▸ WHAT YOU WILL DO:
Records follow. Copy every line with "adapter".

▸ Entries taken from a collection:
━━━━━━
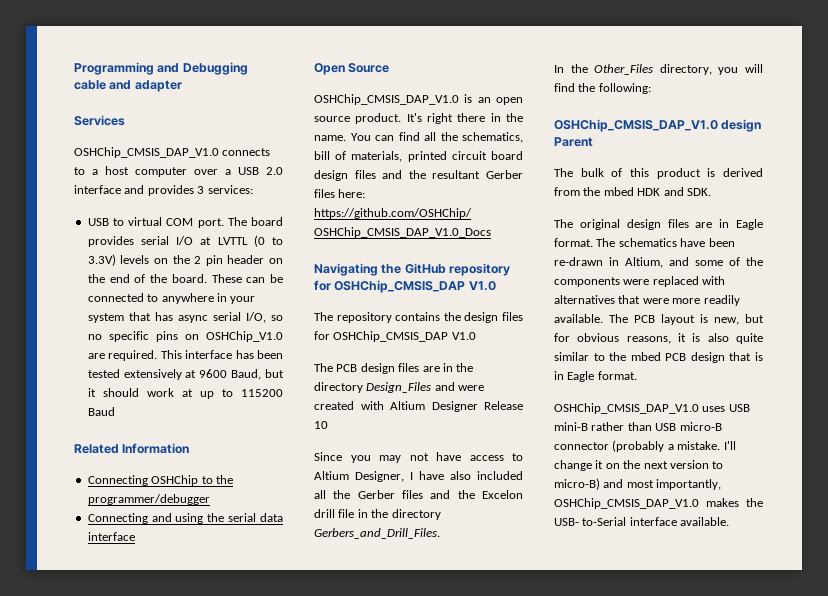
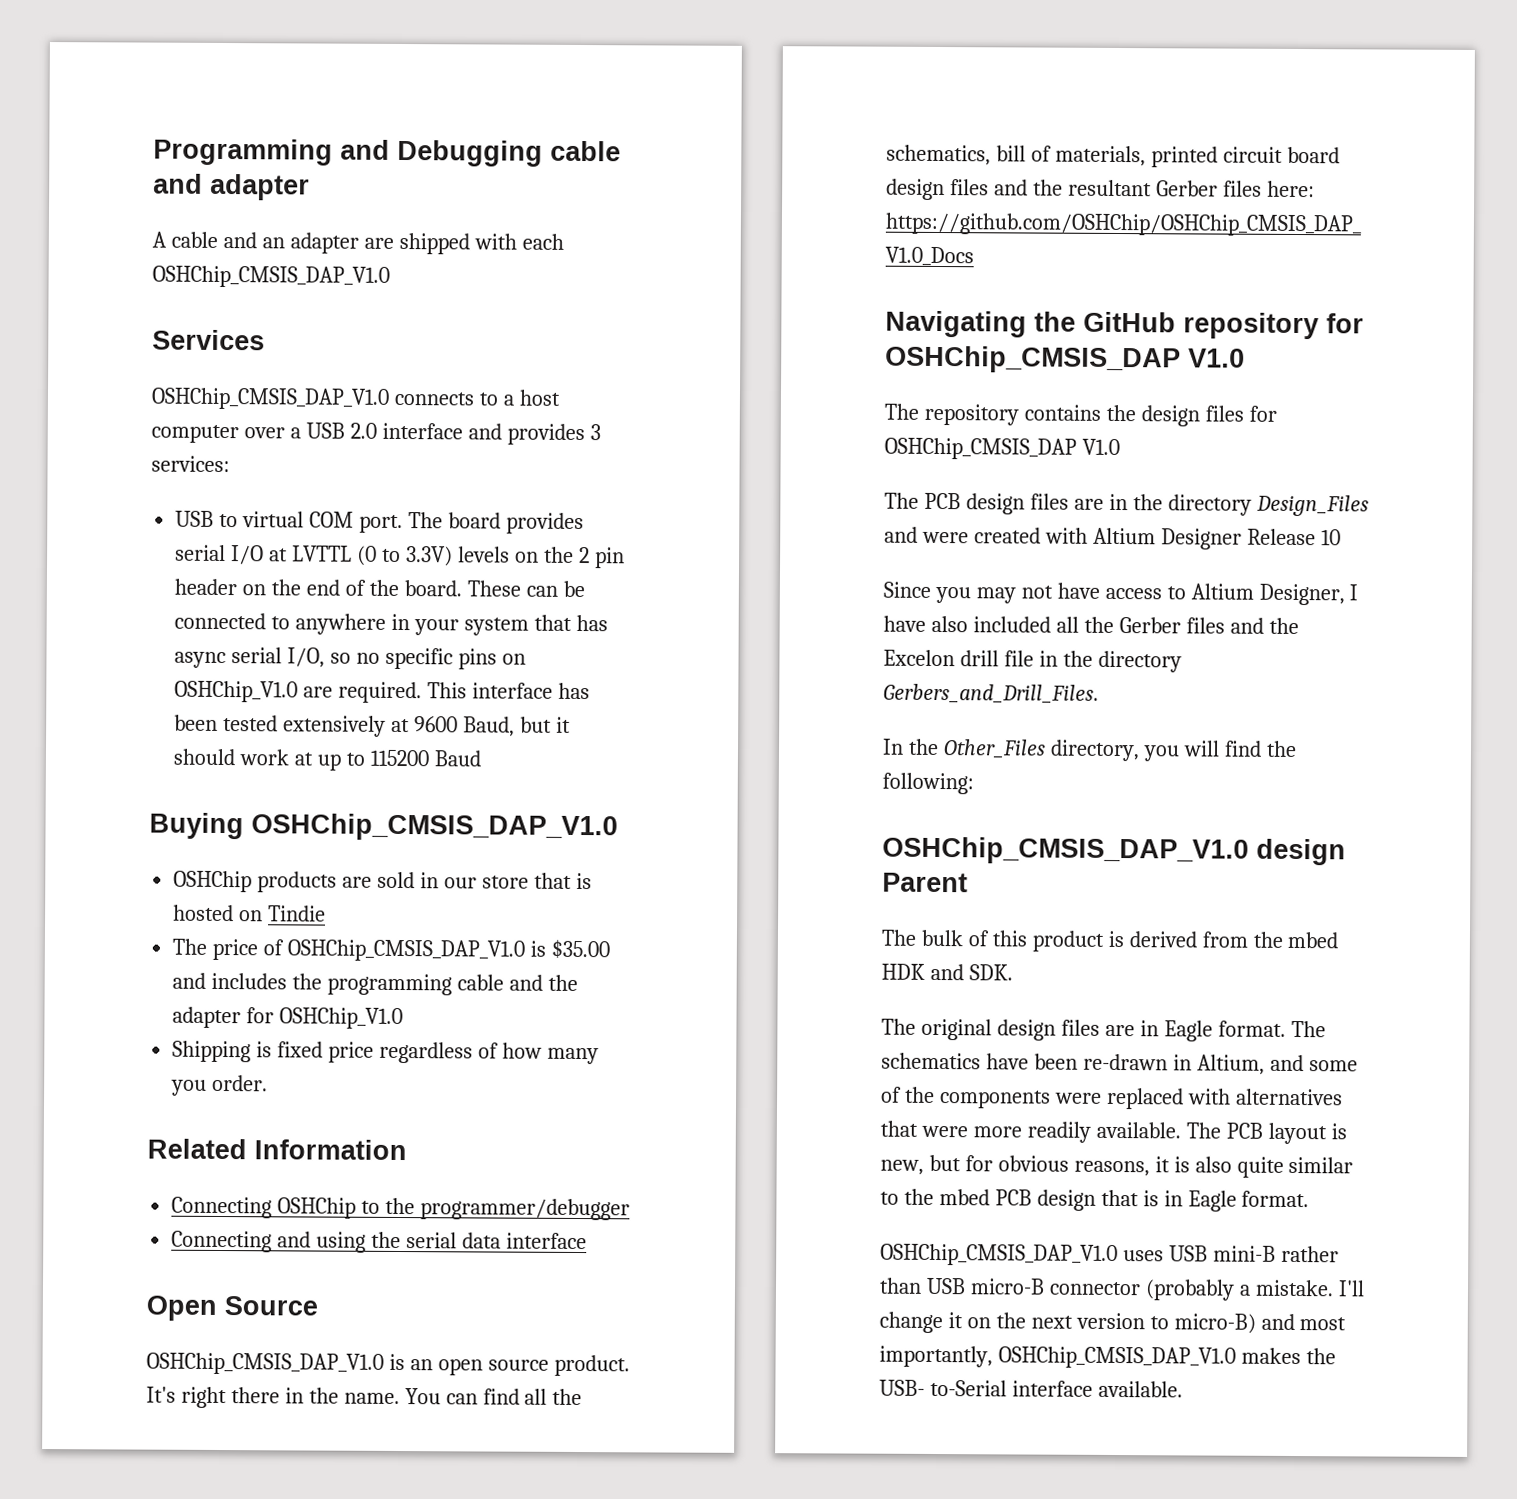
+ A cable and an adapter are shipped with each OSHChip_CMSIS_DAP_V1.0
+ Buying OSHChip_CMSIS_DAP_V1.0
+ OSHChip products are sold in our store that is hosted on Tindie
+ The price of OSHChip_CMSIS_DAP_V1.0 is $35.00 and includes the programming cable and the adapter for OSHChip_V1.0
+ Shipping is fixed price regardless of how many you order.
━━━━━━
▸ WRITTEN RESPONSE:
+ A cable and an adapter are shipped with each OSHChip_CMSIS_DAP_V1.0
+ The price of OSHChip_CMSIS_DAP_V1.0 is $35.00 and includes the programming cable and the adapter for OSHChip_V1.0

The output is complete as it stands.